#### Instructions to follow:
Once the line with "[8,170,106,187] 736 Seguidores" is found in the data, output it and each following line exactly, up to and including the line with "[48,641,112,658] hace 1", and nothing before or after.

#### Dataset excerpts:
● ● ●

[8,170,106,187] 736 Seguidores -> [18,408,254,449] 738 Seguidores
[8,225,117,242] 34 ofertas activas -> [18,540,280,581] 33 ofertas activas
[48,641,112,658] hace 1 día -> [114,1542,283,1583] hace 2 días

● ● ●

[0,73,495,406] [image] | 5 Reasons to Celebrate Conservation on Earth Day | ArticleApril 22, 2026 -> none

● ● ●

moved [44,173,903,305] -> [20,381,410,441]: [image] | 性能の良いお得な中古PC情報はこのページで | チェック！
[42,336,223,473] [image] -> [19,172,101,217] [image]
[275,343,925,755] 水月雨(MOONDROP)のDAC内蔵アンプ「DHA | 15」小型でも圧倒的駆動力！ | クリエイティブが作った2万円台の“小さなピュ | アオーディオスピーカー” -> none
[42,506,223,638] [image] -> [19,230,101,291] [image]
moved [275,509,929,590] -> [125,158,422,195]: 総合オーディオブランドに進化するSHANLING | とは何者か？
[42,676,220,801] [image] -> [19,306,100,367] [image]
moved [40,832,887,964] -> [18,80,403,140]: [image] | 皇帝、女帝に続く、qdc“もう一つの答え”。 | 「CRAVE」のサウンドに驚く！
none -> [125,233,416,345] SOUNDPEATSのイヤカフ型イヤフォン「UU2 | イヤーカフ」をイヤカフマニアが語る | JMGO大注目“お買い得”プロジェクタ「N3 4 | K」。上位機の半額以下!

● ● ●

#### Exercise result:
[8,170,106,187] 736 Seguidores -> [18,408,254,449] 738 Seguidores
[8,225,117,242] 34 ofertas activas -> [18,540,280,581] 33 ofertas activas
[48,641,112,658] hace 1 día -> [114,1542,283,1583] hace 2 días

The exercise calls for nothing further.